Why? And what should I use instead of fsck?


			
				Beastie said:
			
		

> ...
> Also do you have any USB device (e.g. printer, scanner, etc.) already plugged-in when you power the machine up?


Nope, except usb radio transmitter of logitech wireless mouse.


----------



## Seeker (Jan 17, 2010)

All of you, that are recommending STABLE -> RELEASE transfer:
Ok I'll do it, BUT, before I do it, I wana catch source of problem and if reason is in STABLE code, then I'll fill a PR.

Now this is the infidel, caught red handed:
http://www.starforce.biz/doomed.jpg
Once I left it for 1 hour and nada!

Now I've immediately went into single user mode, after this as I know, what has happend, just to run *fsck*.

Hell, I was right! */root*/.config/qtx..., bla, bla, got some files disappeared AND */usr* got some files disappeared

I wana catch *something*, that is erasing files(data itself or metadata, but hell! Effect is same) in a background during freeze from url!

Gosh! I fill like I am on CURRENT and not on STABLE.


----------



## richardpl (Jan 17, 2010)

boot into verbose mode, and/or use serial console, so you can enter kdb early, during boot.
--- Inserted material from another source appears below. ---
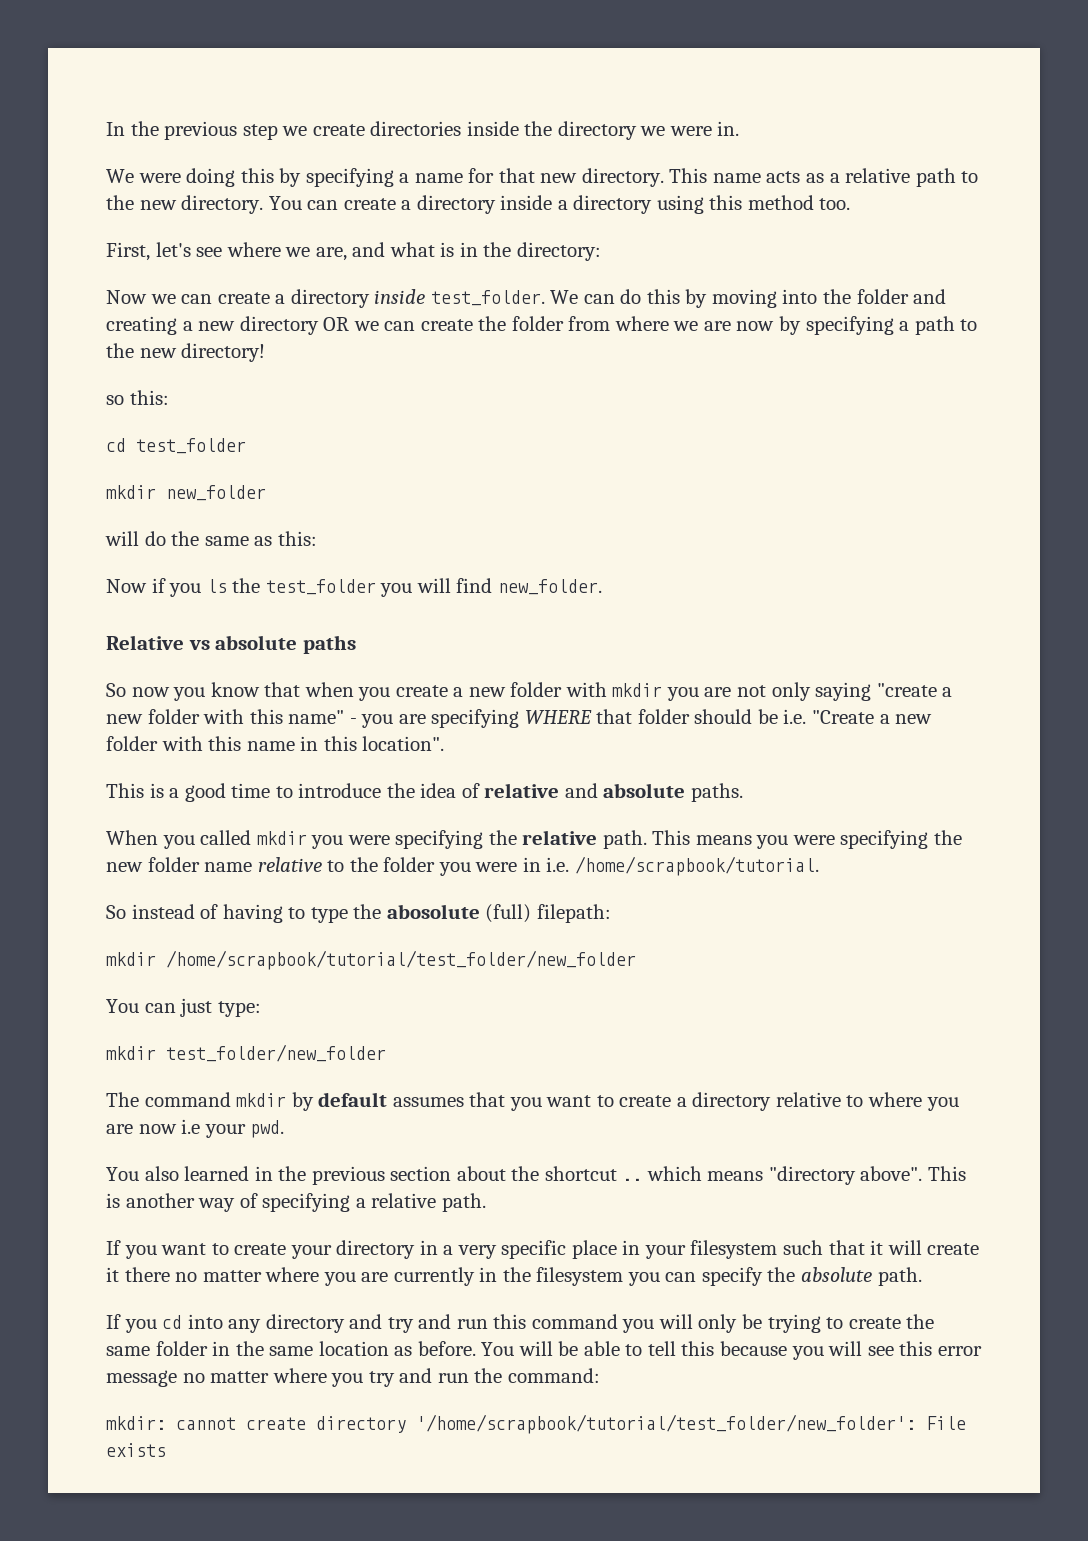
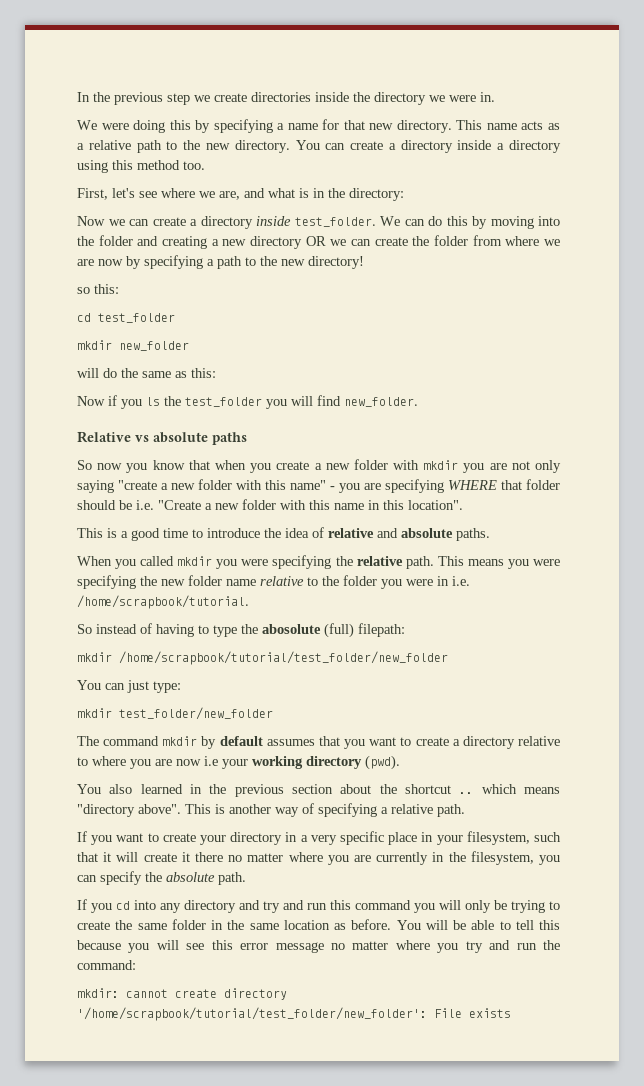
[250,1120,285,1138] pwd. -> [252,755,400,770] working directory (pwd).
[690,1240,778,1259] filesystem -> [466,831,530,845] filesystem,
[536,1267,624,1286] filesystem -> [470,851,534,865] filesystem,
All of this is explained in the handbook.

But you didn't show anything which could claim that problem is in kernel and not in rc.d scripts.


----------



## Beastie (Jan 17, 2010)

Seeker said:
			
		

> Ok I'll do it, BUT, before I do it, I wana catch source of problem and if reason is in STABLE code, then I'll fill a PR.


Or try RELEASE right away to make sure it's something in STABLE and not common to both, then check what was added since RELEASE and report the problem.




			
				Seeker said:
			
		

> Gosh! I fill like I am on CURRENT and not on STABLE.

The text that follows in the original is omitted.